La sinceridad y contundencia con la
que pronunció aquellas palabras llevaba encubierta un gran dolor. Muchas veces,
cuando la soledad se abalanzó de improviso sobre él y el cielo de los techos de
su casa se convirtió en atmósfera irrespirable, intentó llegar a un acuerdo
para establecer su domicilio en el hogar que había formado su hijo, un lugar en
el que sobraba el espacio, un hábitat donde poder recuperar el aliento que se
le escapaba a borbotones con cada recuerdo. Con quiénes mejor compartir sus
últimos años que junto a él, su nuera y sus nietos. No le importaba perder esa independencia que le
producía ahora angustia, prefería acotar sus ámbitos y mostrarse que la dependencia
era la mejor arma para defenderse de los ataques de la nostalgia. Además
siempre podría colaborar con la economía familiar y ocupar sus ratos de ocio en
compartirlo con sus nietos. Pero eran tiempos de bonanza, tiempos en los que el
dinero corría por las calles y los negocios inmobiliarios procuraban rentas suficientes
para poder mantener, con holguras y hasta lujos, la familia, tiempos en los que
un pedazo de adoba se vendía en los mercados internacionales como si fuera oro.
Y las excusas al auxilio solicitado fueron sustituyendo a las palabras del
necesario calor y el padre descubrió, en los subterfugios de su hijo, que podía
ser un estorbo para su relación, un escollo para mantener la paz diaria en el
hogar.
Un mal día los gurús, que manejan
los hilos y devenir de medio mundo, decidieron que las ganancias de sus
siembras financieras no eran las óptimas y decidieron retirar la sal y el vino
de la mesa en la que antes ofrecían generosos manjares. La sociedad del
bienestar sucumbió de improviso, la mentira comenzó a presentarse para reclamar
los réditos. La desesperación cundió y muchos descubrieron que los cimientos en
los que se había posicionado, sobre el que habían construido un mundo, se pudrían.
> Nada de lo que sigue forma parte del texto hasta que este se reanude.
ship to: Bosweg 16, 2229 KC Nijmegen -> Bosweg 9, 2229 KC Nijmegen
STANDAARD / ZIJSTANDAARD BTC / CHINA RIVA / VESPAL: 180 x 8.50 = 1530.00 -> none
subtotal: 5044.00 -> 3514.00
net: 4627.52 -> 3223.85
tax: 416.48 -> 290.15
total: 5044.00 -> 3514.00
Y el hijo fue una de las víctimas de la hecatombe. Los ahorros comenzaron a
menguar, las deudas se apiñaban en una carpeta del ordenador y los lujos dieron
paso a la austeridad. No había día en el que una preocupación mayor no
sepultara al anterior. Y cundió la desesperación. Los amigos le auxiliaron
hasta donde pudieron.
Cuando el más negro pesimismo
comenzaba a asfixiarle, cuando el agua sobre pasaba el cuello y se barruntaba
una desgracia, apareció él. Vendió su casa, la que un día fue hogar de su
familia, en la que le vio crecer, donde compartió la vida con la mujer más
bella, donde la alegría reinó hasta que aquella maldita enfermedad le arrancara
el corazón cuando se la llevó en menos de un año. Cogió una bolsa con sus
escasas pertenencias y se marchó a casa de su hijo.
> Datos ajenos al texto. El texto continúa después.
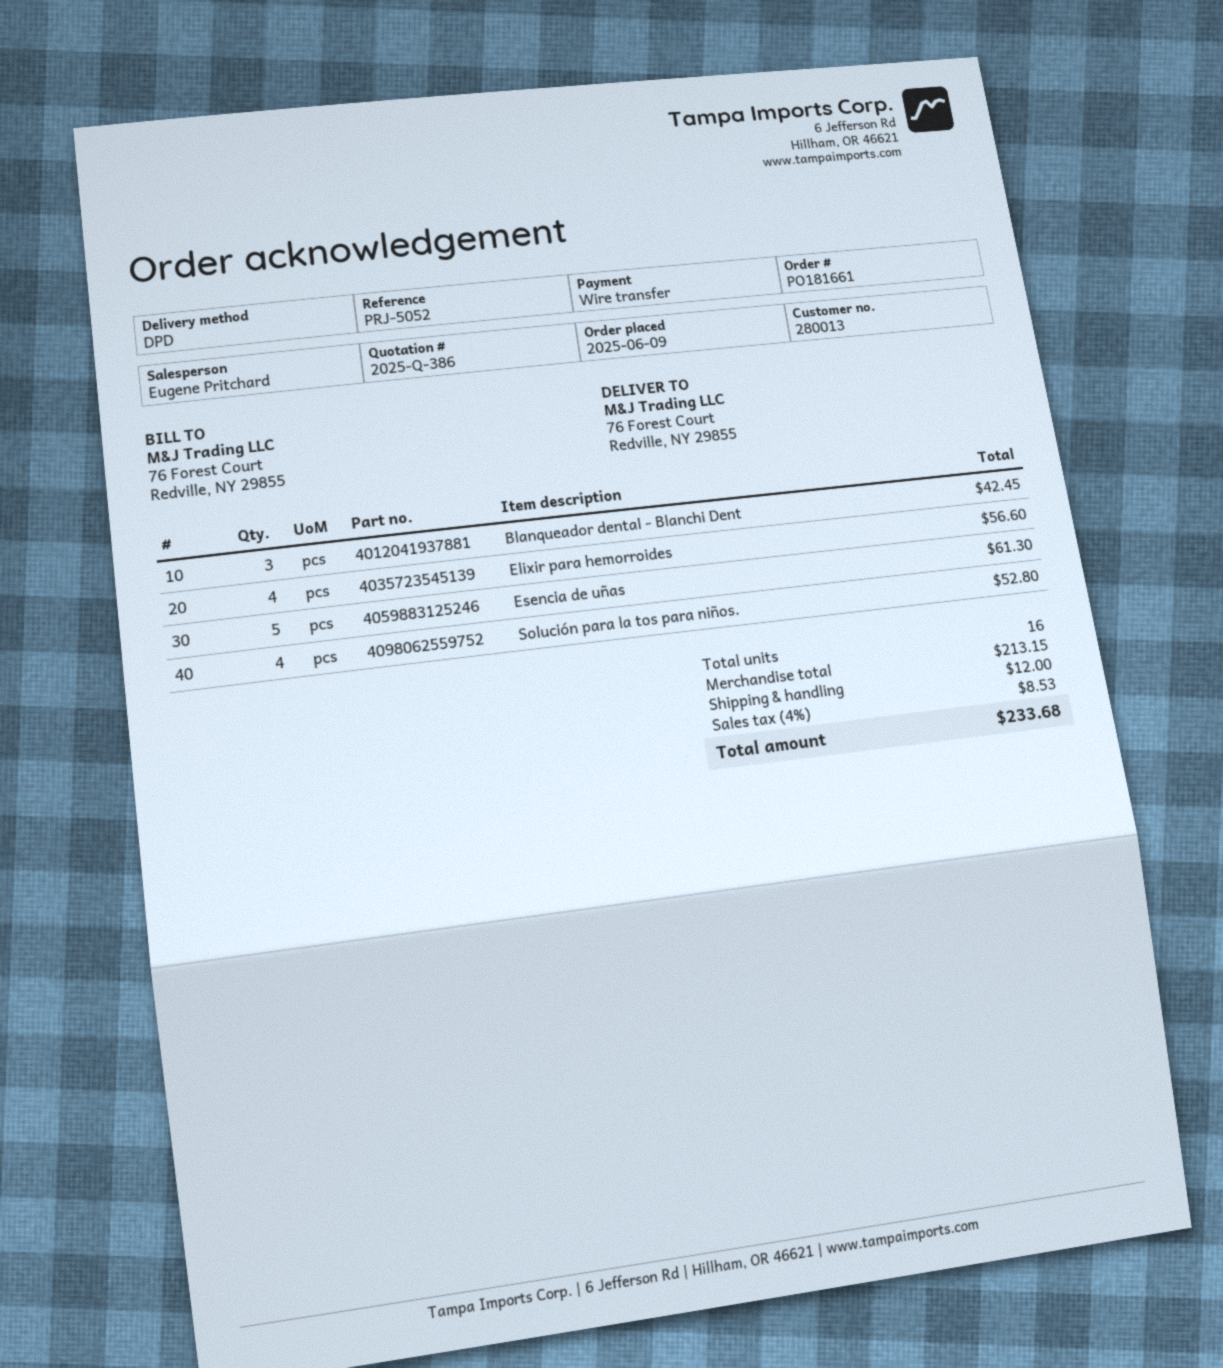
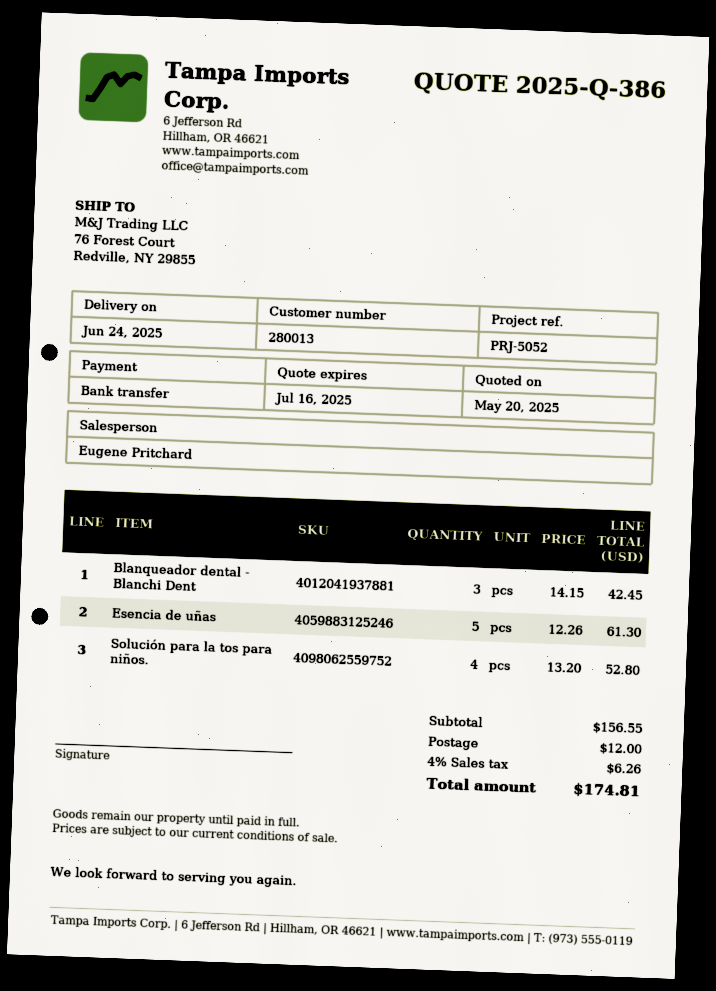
Elixir para hemorroides: 4 for 56.60 -> none
subtotal: 213.15 -> 156.55
tax: 4% = 8.53 -> 4% = 6.26
total: 233.68 -> 174.81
Ahora comparte habitación con el
menor de sus nietos. El otro necesita independencia porque ha crecido, porque precisa
un espacio para ordenar sus pensamientos y sus estudios. Han aprendido a
compartirlo todo. Incluso hay muestras de cariño que han venido de la mano de
la cotidianidad, del conocimiento que llega por el trato diario, por el roce,
por una sonrisa o un abrazo espontáneo.
Viene todas las mañanas por el
periódico y trae un deje de alegría en su semblante. A él esta maldita crisis
que está destrozando la sociedad, le ha traído el reencuentro con la familia,
le ha recuperado. No le importa ser el principal sustento de este nuevo hogar
porque se ha desterrado de la soledad. Alguna vez no puede reprimir cierto
desasosiego y murmura, cuando cree que nadie le escucha, que haya tenido que
ser esta situación, la necesidad imperiosa, la que ha propiciado el reencuentro
con su hijo, con lo feliz que era con mi Carmela. Al otro lado del edificio, en
la misma puerta, le espera su nieto para que le lleve al colegio.